Libre opinion - Une commission qui arrive à point nommé

Le gouvernement du Québec met sur pied une Commission d’examen pour analyser les impacts de la réforme de l’assurance-emploi et y proposer des changements, voire des solutions de remplacement. Nous disons : enfin !


Le gouvernement fédéral n’a jamais consulté les représentants des cotisants avant d’imposer en 2012 cette si brutale réforme. Les organisations syndicales, les associations patronales et autres représentants de la société civile n’ont jamais pu s’exprimer. Pas plus que les gouvernements provinciaux, qui devront pourtant assumer, par extension, la facture de ces compressions.


Le 21 mars dernier, il y a quelques jours à peine, le ministre des Finances, Jim Flaherty, annonçait un nouveau train de mesures, celles-là visant une réorganisation de la formation, passant par-dessus, sinon piétinant, les compétences québécoises en la matière. À droite ou à gauche, le constat est le même : Ottawa ne nous écoute pas.


L’automne dernier, lors d’une tournée d’assemblées publiques tenues à travers le Québec, nous avons été en mesure, et encore aujourd’hui, de mesurer à quel point les gens sont inquiets et préoccupés par ces réformes, combien ils ont besoin de s’exprimer, de faire part de leurs idées. Et elles sont riches et vivifiantes, ces idées.


Le Québec, dans ses multiples composantes, rejette clairement les mesures conservatrices.
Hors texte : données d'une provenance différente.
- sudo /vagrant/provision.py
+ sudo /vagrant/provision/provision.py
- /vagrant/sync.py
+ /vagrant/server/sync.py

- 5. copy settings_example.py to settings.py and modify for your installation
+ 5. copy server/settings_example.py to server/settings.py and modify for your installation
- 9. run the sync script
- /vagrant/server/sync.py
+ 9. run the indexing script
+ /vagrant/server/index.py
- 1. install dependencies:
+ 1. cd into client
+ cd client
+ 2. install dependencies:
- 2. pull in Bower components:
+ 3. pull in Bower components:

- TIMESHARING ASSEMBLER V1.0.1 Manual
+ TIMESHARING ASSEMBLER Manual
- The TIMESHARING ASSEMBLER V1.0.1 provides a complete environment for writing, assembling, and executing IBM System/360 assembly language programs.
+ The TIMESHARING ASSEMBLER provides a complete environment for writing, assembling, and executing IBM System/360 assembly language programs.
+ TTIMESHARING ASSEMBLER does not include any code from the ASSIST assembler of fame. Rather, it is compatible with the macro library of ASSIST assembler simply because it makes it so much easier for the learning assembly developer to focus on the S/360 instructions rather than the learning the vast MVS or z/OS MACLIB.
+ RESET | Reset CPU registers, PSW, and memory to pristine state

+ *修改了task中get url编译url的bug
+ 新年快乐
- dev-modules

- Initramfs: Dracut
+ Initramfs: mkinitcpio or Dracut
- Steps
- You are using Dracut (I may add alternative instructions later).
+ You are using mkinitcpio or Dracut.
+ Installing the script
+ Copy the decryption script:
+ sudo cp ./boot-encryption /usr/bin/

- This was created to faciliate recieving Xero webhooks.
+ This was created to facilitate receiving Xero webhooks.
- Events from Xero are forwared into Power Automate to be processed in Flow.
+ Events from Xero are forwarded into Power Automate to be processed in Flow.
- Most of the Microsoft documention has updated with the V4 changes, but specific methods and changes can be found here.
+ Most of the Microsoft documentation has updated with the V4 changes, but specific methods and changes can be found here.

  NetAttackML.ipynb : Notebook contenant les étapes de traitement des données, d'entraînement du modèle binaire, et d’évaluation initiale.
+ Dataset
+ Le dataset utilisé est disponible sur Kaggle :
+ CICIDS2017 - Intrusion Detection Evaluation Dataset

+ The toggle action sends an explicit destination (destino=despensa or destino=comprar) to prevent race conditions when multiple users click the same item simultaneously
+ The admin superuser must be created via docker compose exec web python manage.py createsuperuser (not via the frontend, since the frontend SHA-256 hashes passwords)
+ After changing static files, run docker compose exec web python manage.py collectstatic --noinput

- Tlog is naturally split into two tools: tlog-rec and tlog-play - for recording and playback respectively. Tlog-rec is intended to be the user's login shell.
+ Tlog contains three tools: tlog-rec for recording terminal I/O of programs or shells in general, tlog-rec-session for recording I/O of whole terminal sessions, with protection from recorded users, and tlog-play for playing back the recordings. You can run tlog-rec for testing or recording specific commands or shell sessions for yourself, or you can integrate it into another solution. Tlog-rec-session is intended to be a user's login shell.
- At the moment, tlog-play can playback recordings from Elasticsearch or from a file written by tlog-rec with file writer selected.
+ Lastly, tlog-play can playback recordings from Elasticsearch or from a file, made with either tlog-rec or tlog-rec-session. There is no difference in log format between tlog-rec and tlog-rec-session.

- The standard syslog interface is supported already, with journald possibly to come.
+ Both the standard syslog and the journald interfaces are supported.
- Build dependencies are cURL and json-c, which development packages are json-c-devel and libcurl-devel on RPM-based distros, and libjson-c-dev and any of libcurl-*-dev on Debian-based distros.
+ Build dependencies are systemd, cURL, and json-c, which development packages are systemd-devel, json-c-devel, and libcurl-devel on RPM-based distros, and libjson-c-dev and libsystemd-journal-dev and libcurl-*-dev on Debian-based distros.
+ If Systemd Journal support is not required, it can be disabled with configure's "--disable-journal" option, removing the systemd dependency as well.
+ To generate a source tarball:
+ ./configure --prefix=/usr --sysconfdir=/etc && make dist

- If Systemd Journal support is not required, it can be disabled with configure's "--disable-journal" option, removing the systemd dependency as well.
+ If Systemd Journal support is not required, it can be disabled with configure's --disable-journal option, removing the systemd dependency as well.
C’est à ce point que le gouvernement Harper a fait parvenir une lettre circulaire à tous les citoyens québécois pour justifier les « changements à l’assurance-emploi ». Doit-on en rire ou en pleurer quand cette missive prétend que, « tant que les prestataires continueront de chercher un emploi convenable, l’assurance-emploi sera là pour les aider » ? Bien sûr, ils ne nous disent pas que l’emploi convenable est devenu, comme l’indique cet extrait d’une lettre type reçue par un prestataire de chômage, « un travail similaire ou différent, à un salaire plus bas que l’emploi précédent, qui pourrait signifier de plus longues heures de travail ou des heures variées et que l’on doit être disposé à changer de localité pour s’ajuster aux offres d’emploi ». Les citoyens ne sont pas dupes ; ils ont compris que ceux qui imposent ces compressions sont des menteurs.


J’ose dire que l’opposition à la réforme a gagné la bataille de l’opinion publique. Pouvons-nous aller nous reposer ? Jamais, et encore moins maintenant ! Il y a un immense chantier devant nous qui n’est plus du seul camp de la dénonciation mais de celui qui proposera aussi une ouverture, des avenues, des solutions. Voilà où nous en sommes. Où nous en sommes résolument.


Gilles Duceppe coprésidera la Commission nationale d’examen sur l’assurance-emploi… Grand Dieu, si quelqu’un connaît ce programme, et a développé des réflexes au quart de tour sur ces questions, c’est bien lui. Nous avons été en mesure de le constater, et à maintes reprises, ayant collaboré avec le Bloc québécois (comme avec le Nouveau parti démocratique et le Parti libéral du Canada) dans le cadre, par exemple, d’une coalition parlementaire et syndicale, que le Conseil national des chômeurs animait en 2006 et 2007. Des experts de haut calibre viennent ajouter à la qualité de cette commission, des érudits dont la compétence n’est pas à mettre en doute.


La Commission nationale d’examen sur l’assurance-emploi a des responsabilités importantes à l’égard de la population : non seulement comprendre et canaliser les craintes et la colère, mais savoir définir un grand projet rassembleur. Un programme comme celui de l’assurance-emploi est la pierre angulaire de nos programmes sociaux. Cette fondation a été gravement fragilisée par les différents gouvernements fédéraux et il est plus que temps de penser à faire autrement. Et d’agir.